-------- SUPPLIED ENTRIES

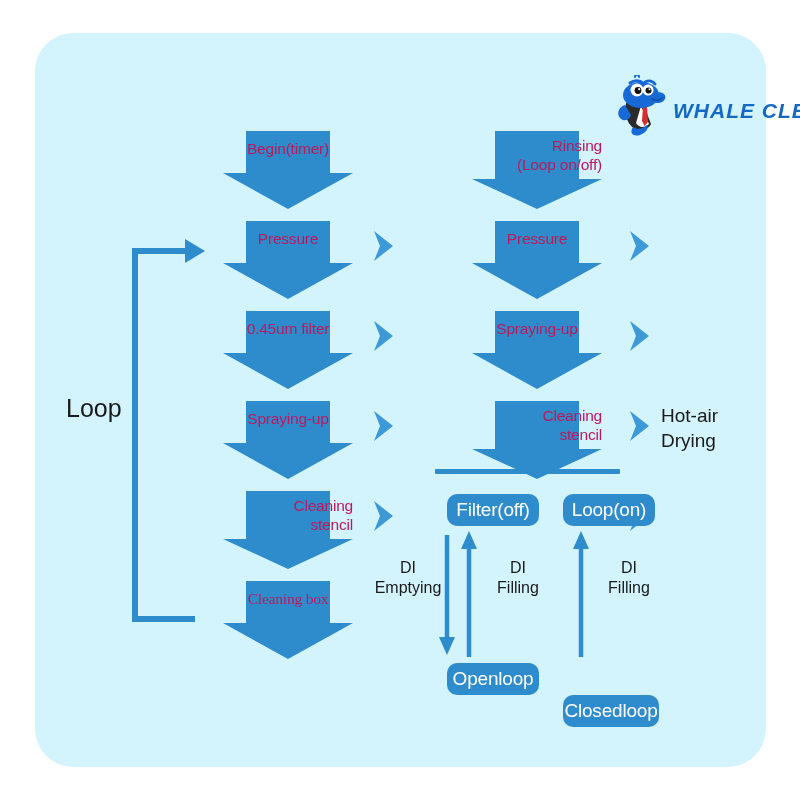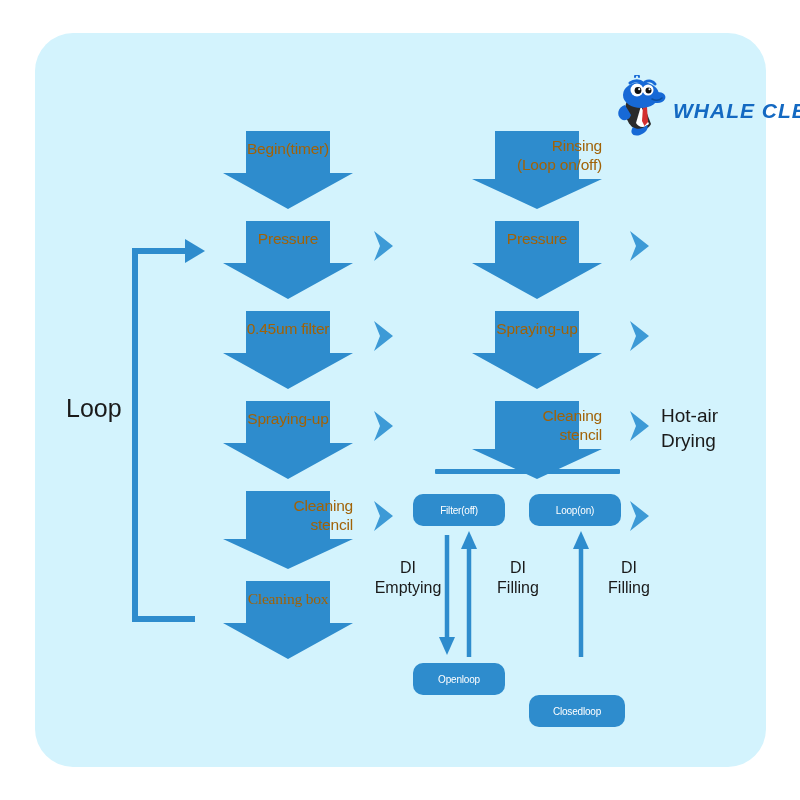--- a/index.html
+++ b/index.html
@@ -57,7 +57,7 @@
     top: 0;
     width: 130px;
     text-align: center;
-    color: #a16207;
+    color: #be185d;
     font-size: 15.5px;
     line-height: 19px;
     padding-top: 8px;

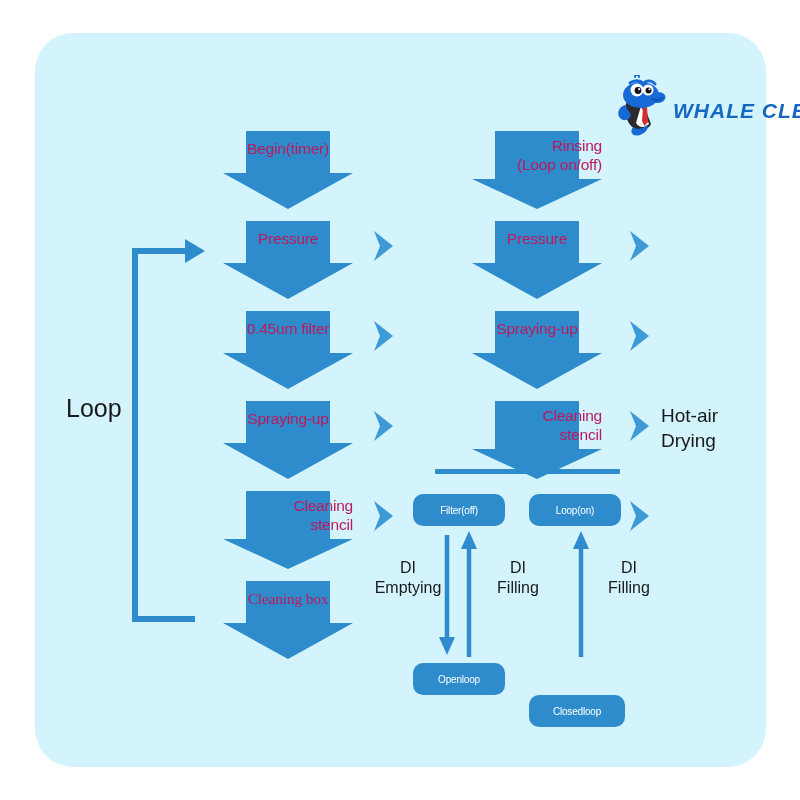--- a/index.html
+++ b/index.html
@@ -76,11 +76,12 @@
     background: #2e8ccd;
     border-radius: 10px;
     color: #ffffff;
-    font-size: 10px;
+    font-size: 19px;
     display: flex;
     align-items: center;
     justify-content: center;
     letter-spacing: -0.2px;
+    margin-left: 34px;
   }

----------------

REQUIRED ACTION >> Show every line from the listing above in which the string "align" appears.

SOLVED PROBLEM >>
     text-align: center;
     align-items: center;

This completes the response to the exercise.